439 F2d 603 United States v. P Hallman
439 F.2d 603
142 U.S.App.D.C. 93
UNITED STATES of America
Larry P. HALLMAN, Appellant.
United States Court of Appeals, District of Columbia Circuit.
Jan. 11, 1971. Petition for Rehearing Denied Feb. 16, 1971.
Mr. Henry J. Karison, Washington, D.C., (appointed by this Court) was on the brief, for appellant.
Messrs. Thomas A. Flannery, U.S. Atty., and John A. Terry, Robert A. Shuker, and Philip L. Cohan, Asst. U.S. Attys., were on the brief, for appellee.
Before LEVENTHAL and ROBINSON, Circuit Judges, and SMITH,1 Chief Judge, U.S. District Court for the District of Montana, in Chambers.
LEVENTHAL, Circuit Judge:
This is an appeal from a judgment, following conviction for robbery, sentencing appellant to ten years under the Federal Youth Corrections Act. We affirm.
There was ample identification by the victim, including testimony of identification at a lineup, supplemented by a photograph of the lineup. There was also evidence that prior to the lineup the victim unhesitatingly selected appellant's photograph out of a group of seven photographs shown to her. Since this was an ordinary snapshot and had no markings to suggest prior criminal behavior it is not subject to condemnation under the rule of Barnes v. United States, 124 U.S.App.D.C. 318, 365 F.2d 509 (1966), banning the use of 'mugshots.' A juryman might well conjecture that there must have been prior suspicion of the defendant, else why would the police have his photograph. But we cannot push sound principles to untenable extremes.
If there has been basic fairness of approach, the prosecution is entitled to present evidence of pretrial identification, as being more meaningful to the jury than the more ritualized in-court identification. Clemons v. United States, 133 U.S.App.D.C. 27, 40, 408 F.2d 1230, 1243 (1968), cert. denied, 394 U.S. 964, 89 S.Ct. 1318, 22 L.Ed.2d 567 (1969).
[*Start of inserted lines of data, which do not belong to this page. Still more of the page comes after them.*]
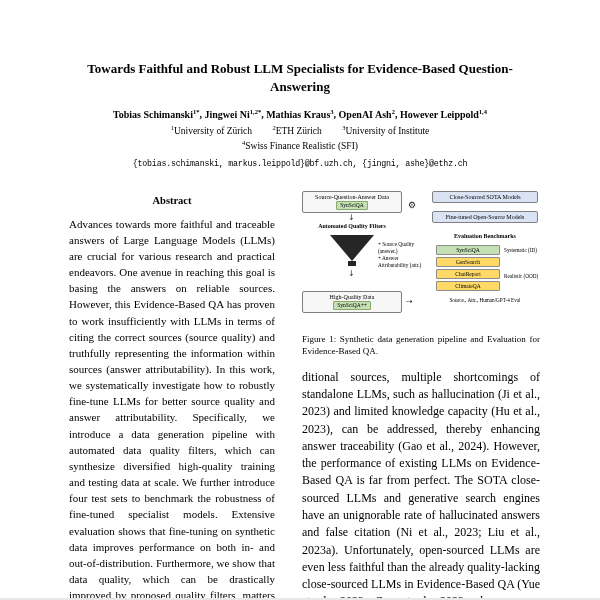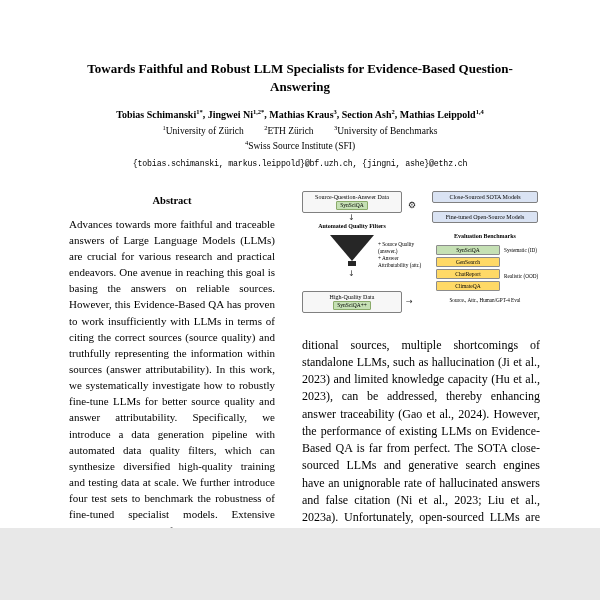--- a/index.html
+++ b/index.html
@@ -4,7 +4,7 @@
 <style>
   html,body { margin:0; padding:0; background:#e8e8e8; }
   .page {
-    position:relative; width:600px; height:528px; margin:0 auto;
+    position:relative; width:600px; height:598px; margin:0 auto;
     background:#ffffff; color:#000;
     font-family:"Liberation Serif", serif;
     overflow:hidden;

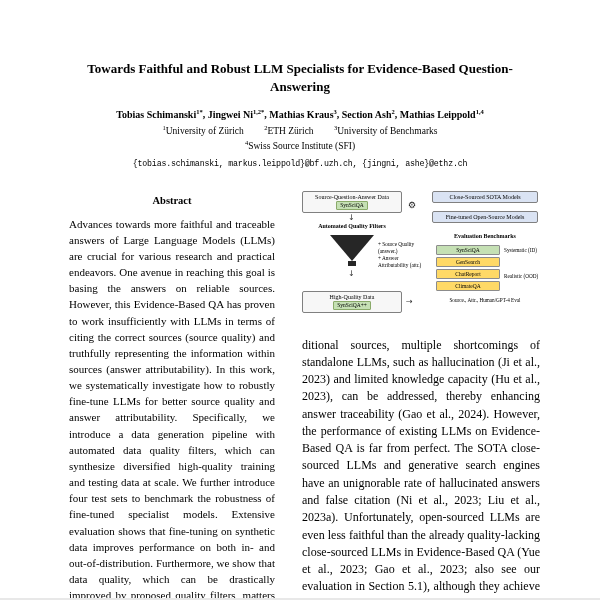--- a/index.html
+++ b/index.html
@@ -78,7 +78,7 @@
     <div class="title">Towards Faithful and Robust LLM Specialists for Evidence-Based Question-Answering</div>
 
     <div class="authors">
-      <span><span>Tobias Schimanski</span><sup>1*</sup><span>, </span></span><span><span>Jingwei Ni</span><sup>1,2*</sup><span>, </span></span><span><span>Mathias Kraus</span><sup>3</sup><span>, </span></span><span><span>Section Ash</span><sup>2</sup><span>, </span></span><span><span>Mathias Leippold</span><sup>1,4</sup><span></span></span>
+      <span><span>Tobias Schimanski</span><sup>1*</sup><span>, </span></span><span><span>Jingwei Ni</span><sup>1,2*</sup><span>, </span></span><span><span>Mathias Kraus</span><sup>3</sup><span>, </span></span><span><span>OpenAI Ash</span><sup>2</sup><span>, </span></span><span><span>Mathias Leippold</span><sup>1,4</sup><span></span></span>
     </div>
 
     <div class="affils">

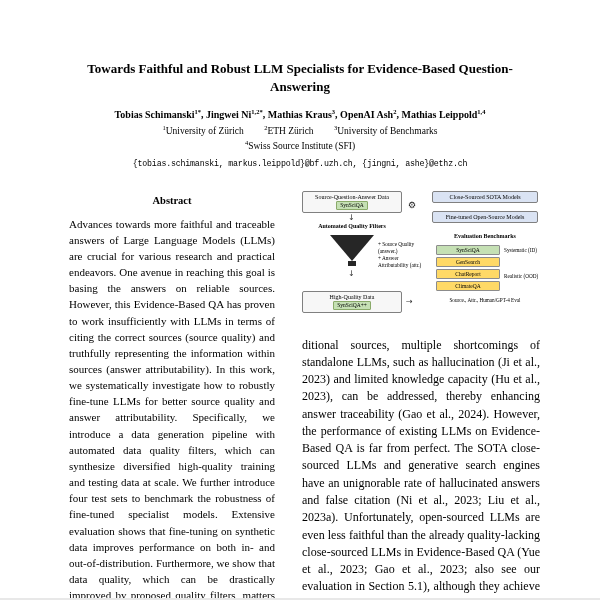--- a/index.html
+++ b/index.html
@@ -78,7 +78,7 @@
     <div class="title">Towards Faithful and Robust LLM Specialists for Evidence-Based Question-Answering</div>
 
     <div class="authors">
-      <span><span>Tobias Schimanski</span><sup>1*</sup><span>, </span></span><span><span>Jingwei Ni</span><sup>1,2*</sup><span>, </span></span><span><span>Mathias Kraus</span><sup>3</sup><span>, </span></span><span><span>OpenAI Ash</span><sup>2</sup><span>, </span></span><span><span>Mathias Leippold</span><sup>1,4</sup><span></span></span>
+      <span><span>Tobias Schimanski</span><sup>1*</sup><span>, </span></span><span><span>Jingwei Ni</span><sup>1,2*</sup><span>, </span></span><span><span>Mathias Kraus</span><sup>3</sup><span>, </span></span><span><span>OpenAI Ash</span><sup>2</sup><span>, </span></span><span><span>However Leippold</span><sup>1,4</sup><span></span></span>
     </div>
 
     <div class="affils">

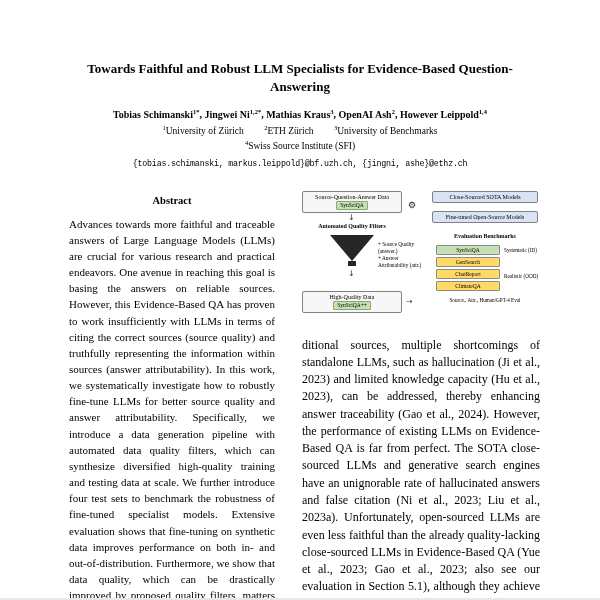--- a/index.html
+++ b/index.html
@@ -85,7 +85,7 @@
       <div class="affil-line">
         <span class="affil-item"><sup>1</sup><span>University of Zürich</span></span>
         <span class="affil-item"><sup>2</sup><span>ETH Zürich</span></span>
-        <span class="affil-item"><sup>3</sup><span>University of Benchmarks</span></span>
+        <span class="affil-item"><sup>3</sup><span>University of Institute</span></span>
       </div>
       <div class="affil-line">
         <span class="affil-item"><sup>4</sup><span>Swiss Source Institute (SFI)</span></span>

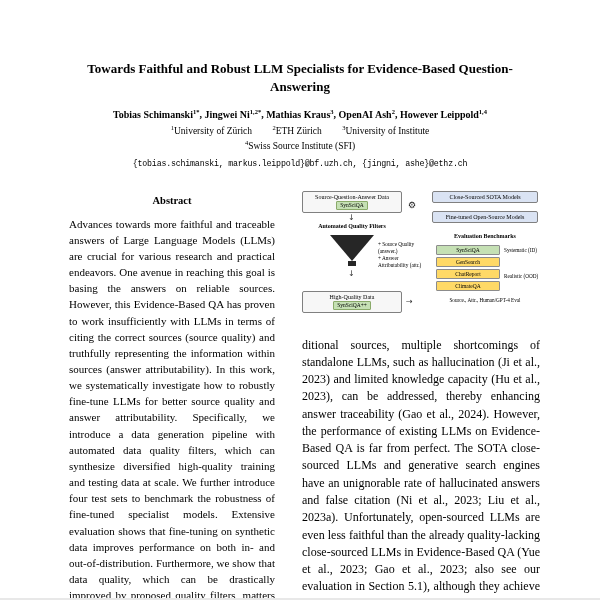--- a/index.html
+++ b/index.html
@@ -88,7 +88,7 @@
         <span class="affil-item"><sup>3</sup><span>University of Institute</span></span>
       </div>
       <div class="affil-line">
-        <span class="affil-item"><sup>4</sup><span>Swiss Source Institute (SFI)</span></span>
+        <span class="affil-item"><sup>4</sup><span>Swiss Finance Realistic (SFI)</span></span>
       </div>
     </div>
 

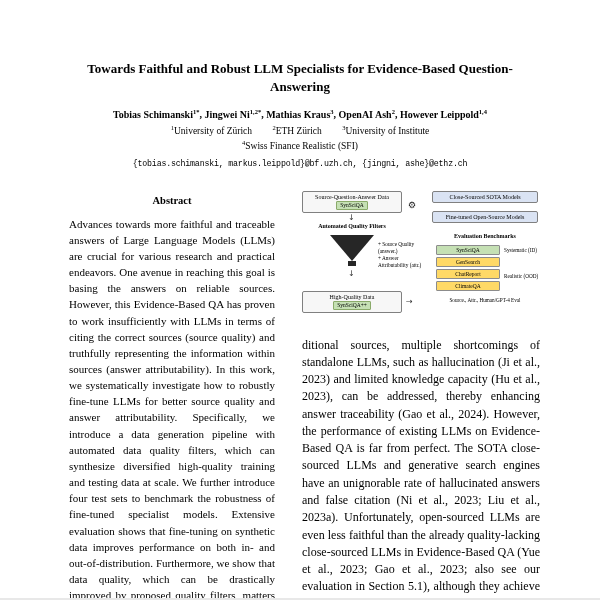--- a/index.html
+++ b/index.html
@@ -153,6 +153,7 @@
 
           <div class="bottom-note" style="left:130px;top:106px;">Source., Attr., Human/GPT-4 Eval</div>
         </div>
+        <figcaption>Figure 1: Synthetic data generation pipeline and Evaluation for Evidence-Based QA.</figcaption>
       </figure>
 
       <p class="body-text">ditional sources, multiple shortcomings of standalone LLMs, such as hallucination (Ji et al., 2023) and limited knowledge capacity (Hu et al., 2023), can be addressed, thereby enhancing answer traceability (Gao et al., 2024). However, the performance of existing LLMs on Evidence-Based QA is far from perfect. The SOTA close-sourced LLMs and generative search engines have an unignorable rate of hallucinated answers and false citation (Ni et al., 2023; Liu et al., 2023a). Unfortunately, open-sourced LLMs are even less faithful than the already quality-lacking close-sourced LLMs in Evidence-Based QA (Yue et al., 2023; Gao et al., 2023; also see our evaluation in Section 5.1), although they achieve competitive results on general instruction-following benchmarks (Tou-</p>

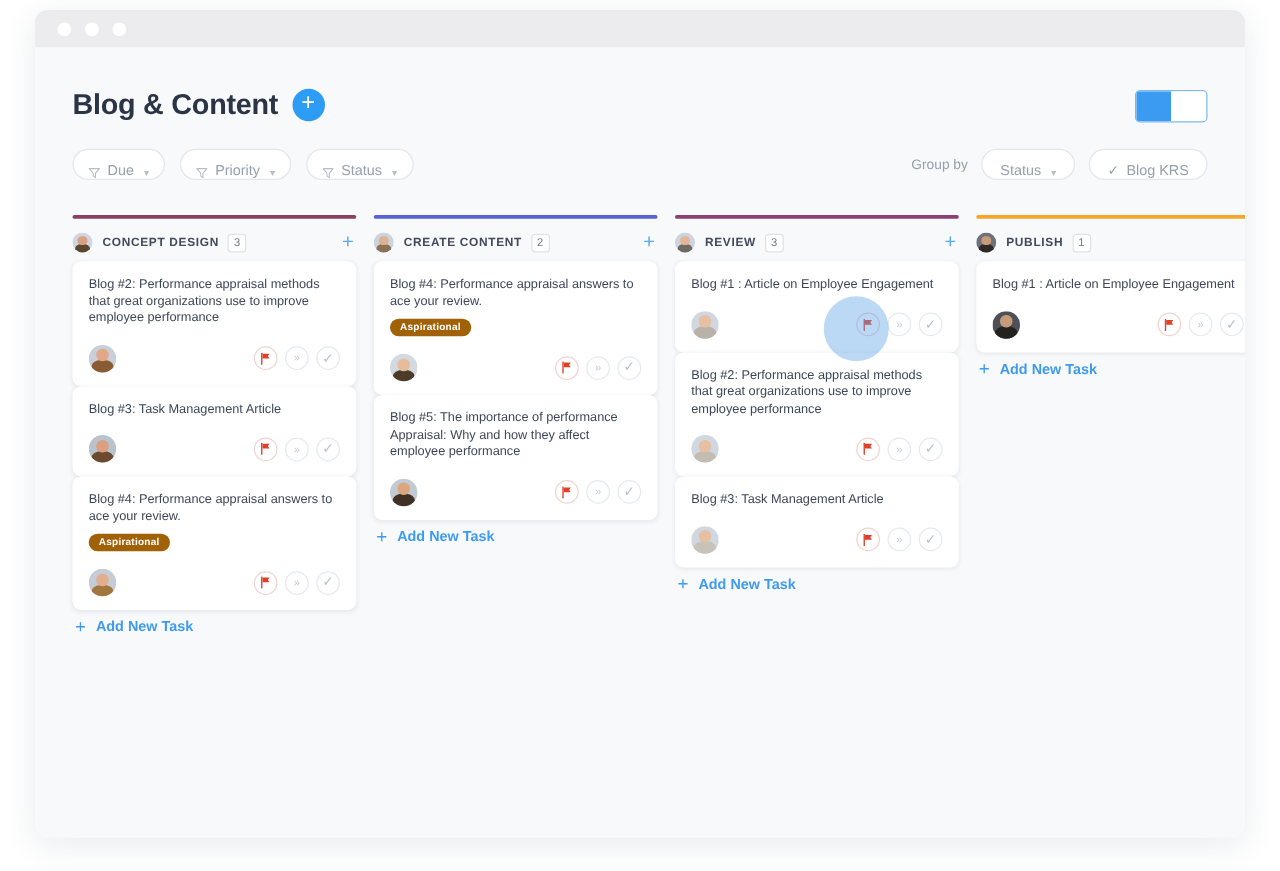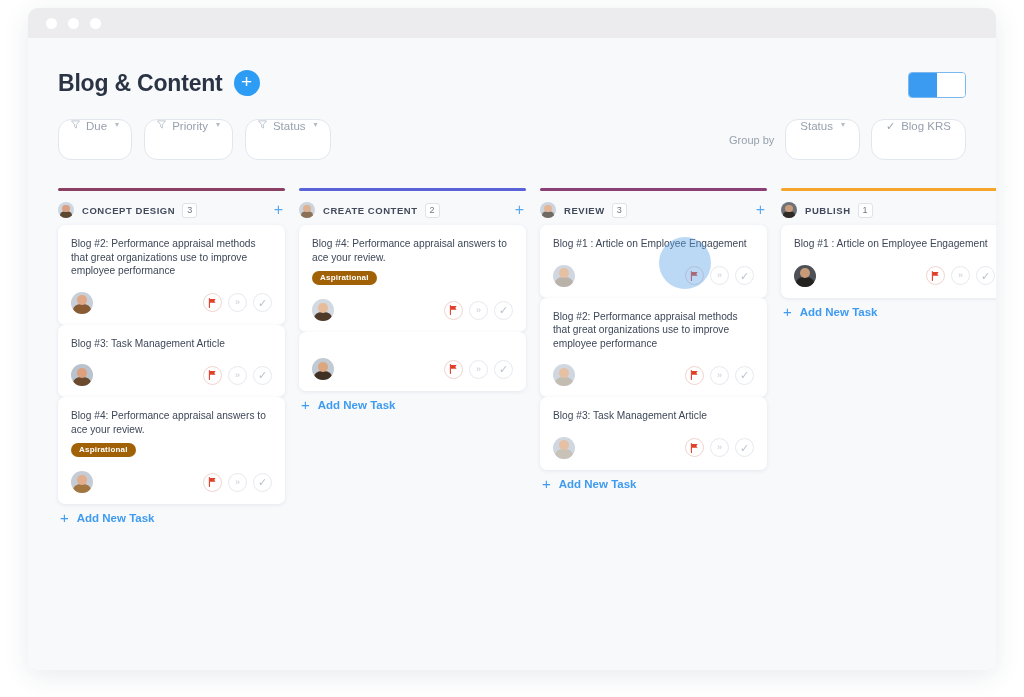--- a/index.html
+++ b/index.html
@@ -44,7 +44,7 @@
     justify-content: space-between;
     padding-top: 32px;
   }
-  #title-row { display: flex; gap: 11px; }
+  #title-row { display: flex; align-items: center; gap: 11px; }
   #page-title {
     font-size: 23px;
     font-weight: bold;

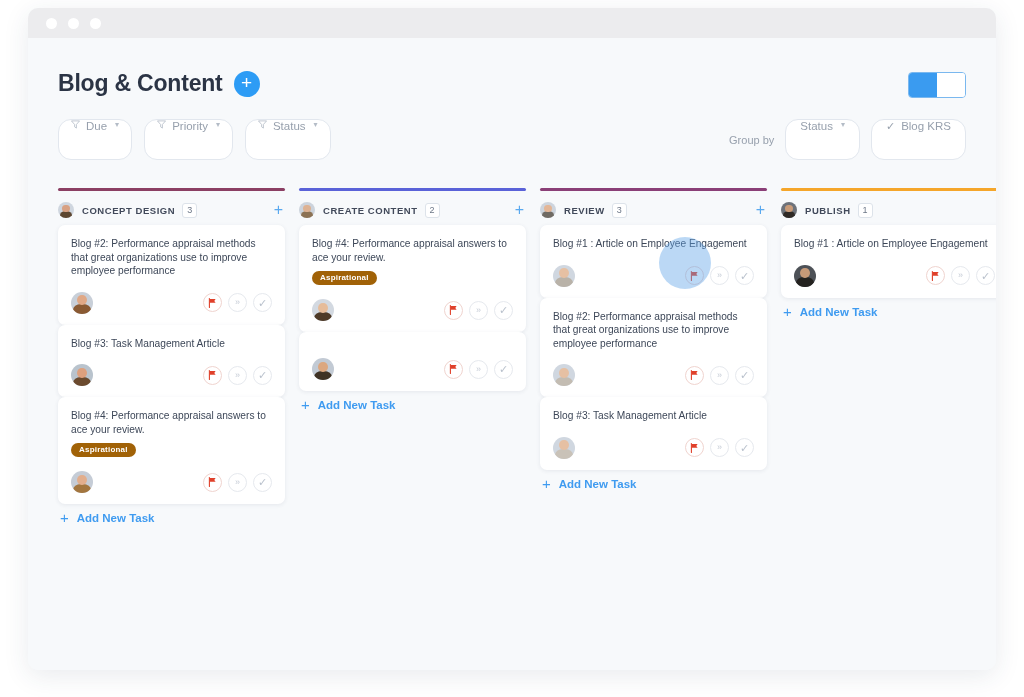--- a/index.html
+++ b/index.html
@@ -85,12 +85,12 @@
   }
   #filters-left { display: flex; gap: 12px; }
   .pill {
-    height: 41px;
+    height: 25px;
     border: 1px solid #e2e7ee;
     border-radius: 13px;
     background: #ffffff;
     display: flex;
-    align-items: flex-start;
+    align-items: flex-end;
     gap: 6px;
     padding: 0 12px;
     font-size: 11.5px;

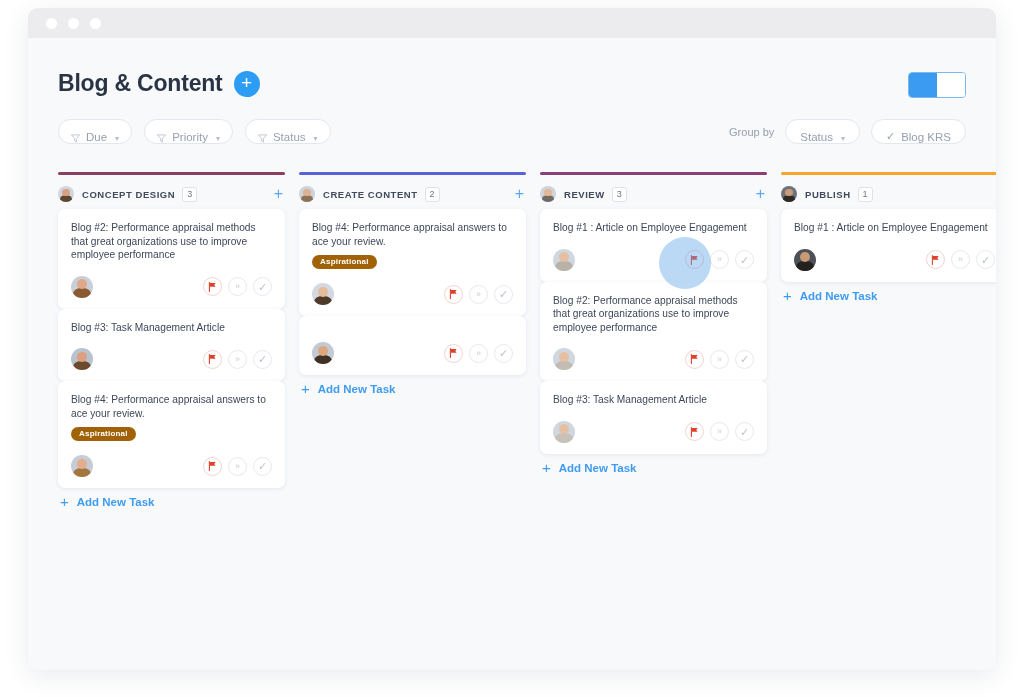--- a/index.html
+++ b/index.html
@@ -452,6 +452,7 @@
               </span>
             </div></div>
           <div class="card">
+            <div class="card-title">Blog #5: The importance of performance Appraisal: Why and how they affect employee performance</div>
             <div class="card-footer">
               <span class="card-avatar">
                 <span class="face">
The interest of justice includes approval of police techniques, even though they involve possibility of prejudice to the suspect, where the overall balance lies in the furtherance of fair pre-trial identifications. Russell v. United States, 133 U.S.App.D.C. 77, 408 F.2d 1280, cert. denied,395 U.S. 928, 89 S.Ct. 1786, 23 L.Ed.2d 245 (1969); Wise v. United States,127 U.S.App.D.C. 279, 383 F.2d 206 (1967), cert. denied, 390 U.S. 964, 88 S.Ct. 1069, 19 L.Ed.2d 1164 (1968). The importance that a jury know of the reality of a fair pretrial identification weighs with more substance in the scales of justice than speculative possibility that the jury may conjecture defendant was involved in some other offense.
Appellant also contends the trial court erred in declining to permit the introduction of evidence that appellant had been mistakenly arrested in another robbery case. That kind of evidence is material, e.g., when it tends to show that someone similar in appearance to defendant was perpetrating criminal activity similar to the charges at trial. Holt v. United States,342 F.2d 163 (5th Cir. 1965); Commonwealth v. Murphy, 282 Mass. 593, 185 N.E. 486 (1933). Appellant's trial counsel did not bring out any relationship between the two charges (other than that they were both for robbery), did not e.g., proffer that there was any similarity between the two offenses in terms of modus operandi, cf. Drew v. United States, 118 U.S.App.D.C. 11, 331 F.2d 85 (1964). The trial judge ruled that the release of defendant for another charge was a collateral matter. We see no abuse of discretion in excluding the evidence.